Le régime se soucie de l’« intégrité » du territoire sous son contrôle, il protège ses frontières – et il les viole également, privant les pays voisins de leur intégrité, supprimant les garanties d’intégrité des constitutions de ses républiques membres et divisant leurs territoires (rappelons les récentes manifestations en Ingouchie contre le transfert d’une partie de leur territoire à la Tchétchénie). Il crée une frontière informelle entre la Tchétchénie et le reste de la Fédération de Russie, et nous voyons que le franchissement de cette frontière par un militant s’est avéré être un geste politique fort qui a conduit à un succès partiel.

Plus on parle de frontières, plus il est important de trouver comment les franchir, et plus il est important de penser au-delà des frontières notre façon de voir les choses, nos actions et nos projets. Shies est devenu un centre de résistance en grande partie parce qu’il se trouvait à la jonction de deux régions : la région d’Arkhangelsk et la République des Komis. Ce qui se passe aujourd’hui au Bachkortostan est soutenu par les habitants de la région voisine de Tcheliabinsk, entre autres, ce qui est un bon signe que ce qui se passe ne se limite pas à un programme ethnique ou national bachkir. Le peuple de l’Altaï a été soutenu par les habitants d’autres régions et États : Tyva, Sakha, Bouriatie, Kraïe de l’Altaï et Kirghizistan. Les montagnes, les forêts, les rivières et les zones climatiques transcendent les frontières, tout comme les droits humains. En cette période d’obsession pour les frontières et la souveraineté, nous devrons tous donner un nouveau sens politique à cette vérité évidente.

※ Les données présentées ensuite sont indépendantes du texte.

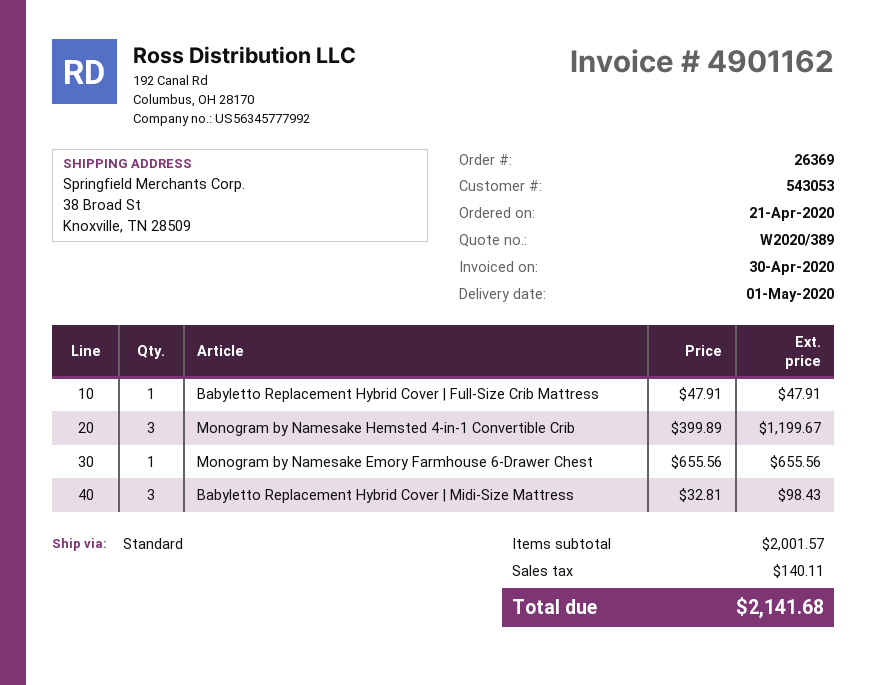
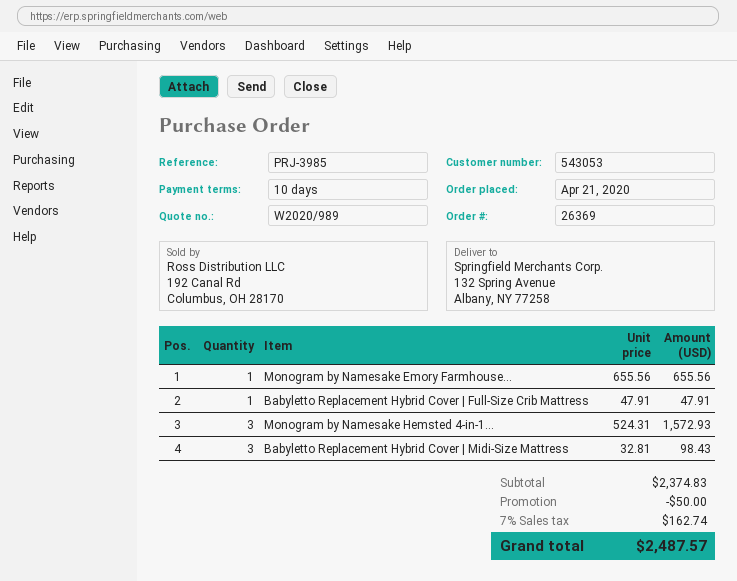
quote number: W2020/389 -> W2020/989
ship to: 38 Broad St, Knoxville, TN 28509 -> 132 Spring Avenue, Albany, NY 77258
Monogram by Namesake Hemsted 4-in-1 Convertible Crib: 3 x 399.89 = 1199.67 -> 3 x 524.31 = 1572.93
subtotal: 2001.57 -> 2374.83
discount: none -> 50.00
tax: 140.11 -> 162.74
total: 2141.68 -> 2487.57

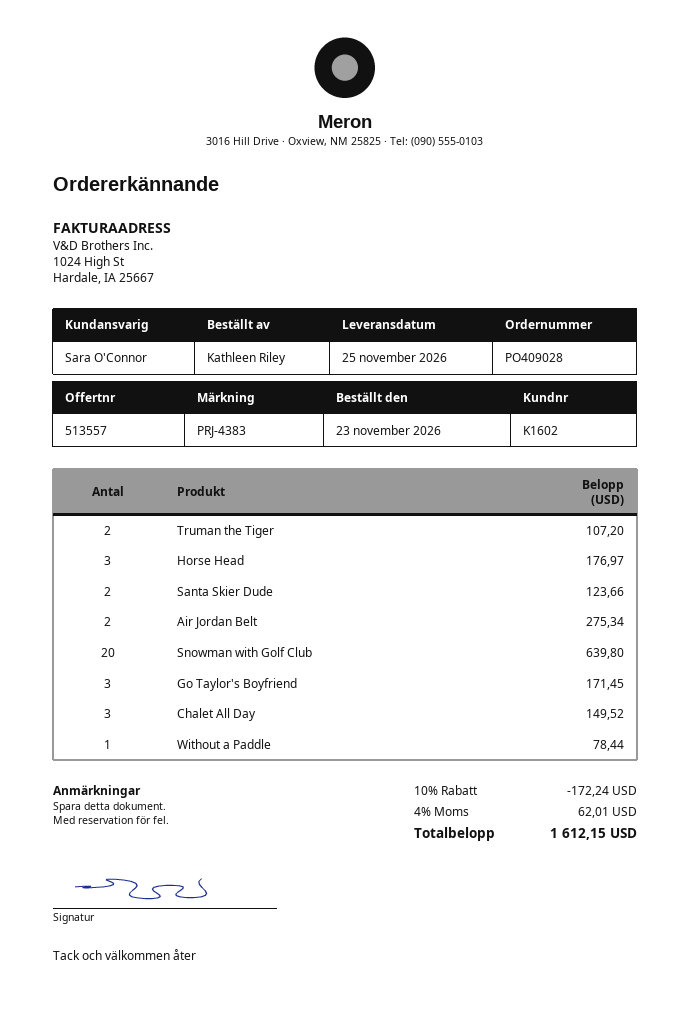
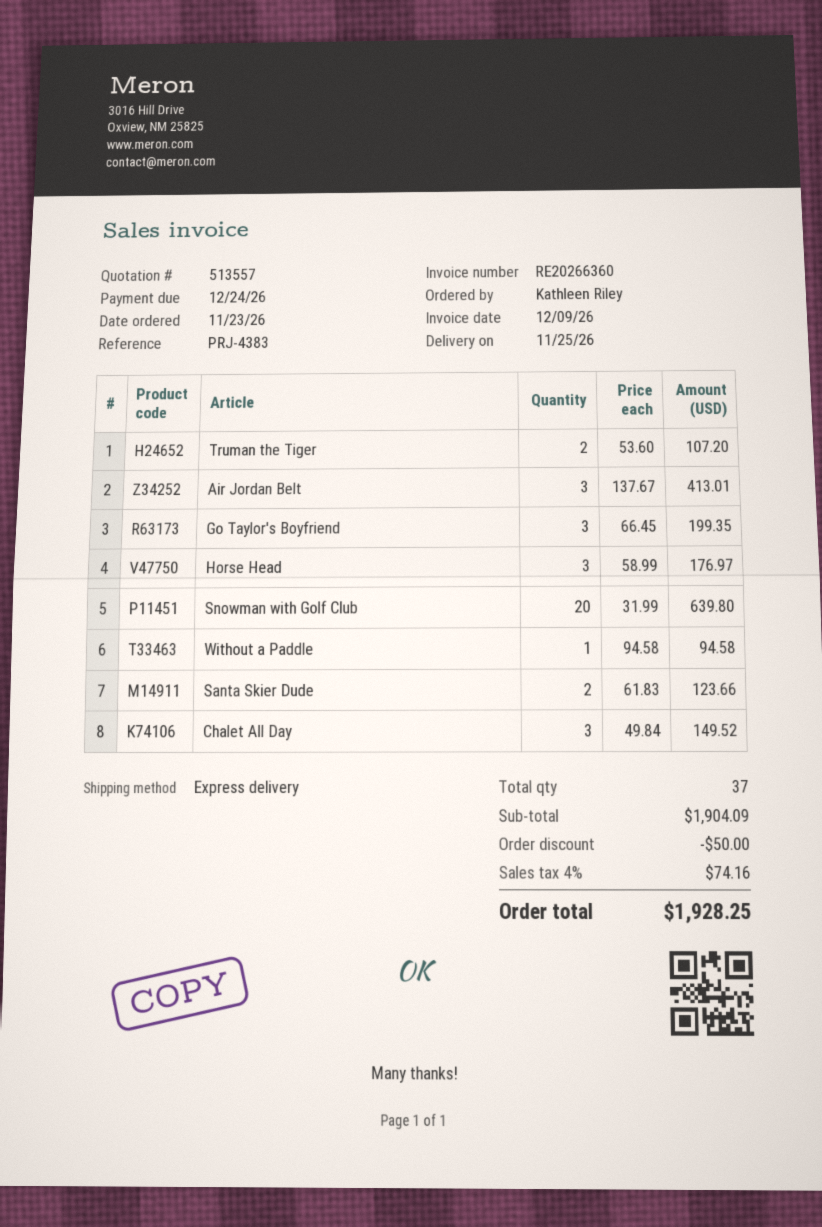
Air Jordan Belt: 2 for 275.34 -> 3 for 413.01
Go Taylor's Boyfriend: 3 for 171.45 -> 3 for 199.35
Without a Paddle: 1 for 78.44 -> 1 for 94.58
discount: 172.24 -> 50.00
tax: 4% = 62.01 -> 4% = 74.16
total: 1612.15 -> 1928.25

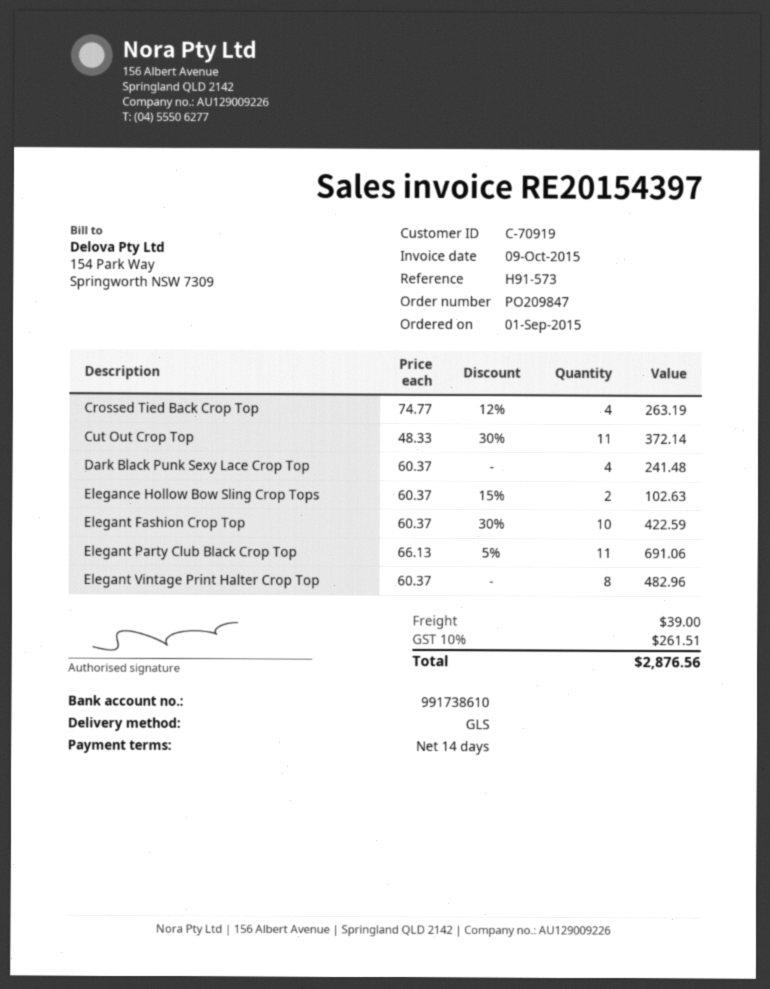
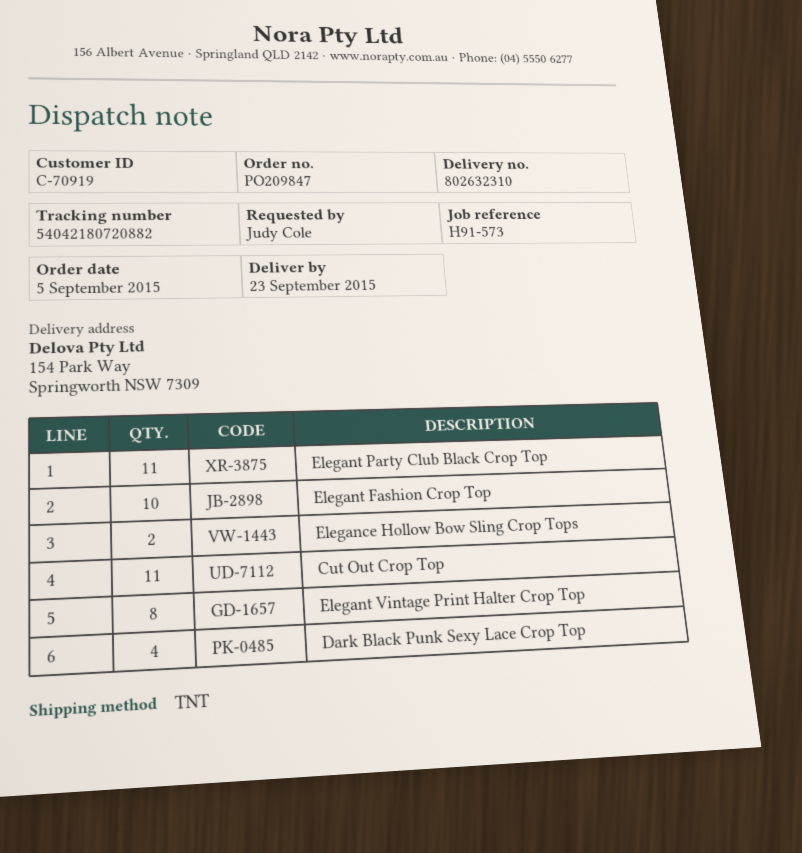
order date: 2015-09-01 -> 2015-09-05
shipping method: GLS -> TNT
Crossed Tied Back Crop Top: 4 -> none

Des citoyens engagés de différentes régions de Russie réapprennent à faire de la politique dans de nouvelles conditions. Ils sont contraints de forger de nouveaux liens au-delà des barrières érigées par les autorités et de recoder les rituels soutenus par l’État. Est-il possible de créer un espace politique dans lequel la lutte pour la terre contre les fonctionnaires fédéraux et les entreprises devient un front commun, et où les traditions patriarcales dépassées cessent d’être un moyen de terroriser, de diviser et de paralyser la société ? C’est peut-être possible, mais cela exigera non seulement que les militants locaux fassent preuve de courage et d’ingéniosité, mais aussi qu’ils bénéficient d’une attention, d’un soutien et d’une solidarité non dogmatiques, au-delà de toutes les frontières.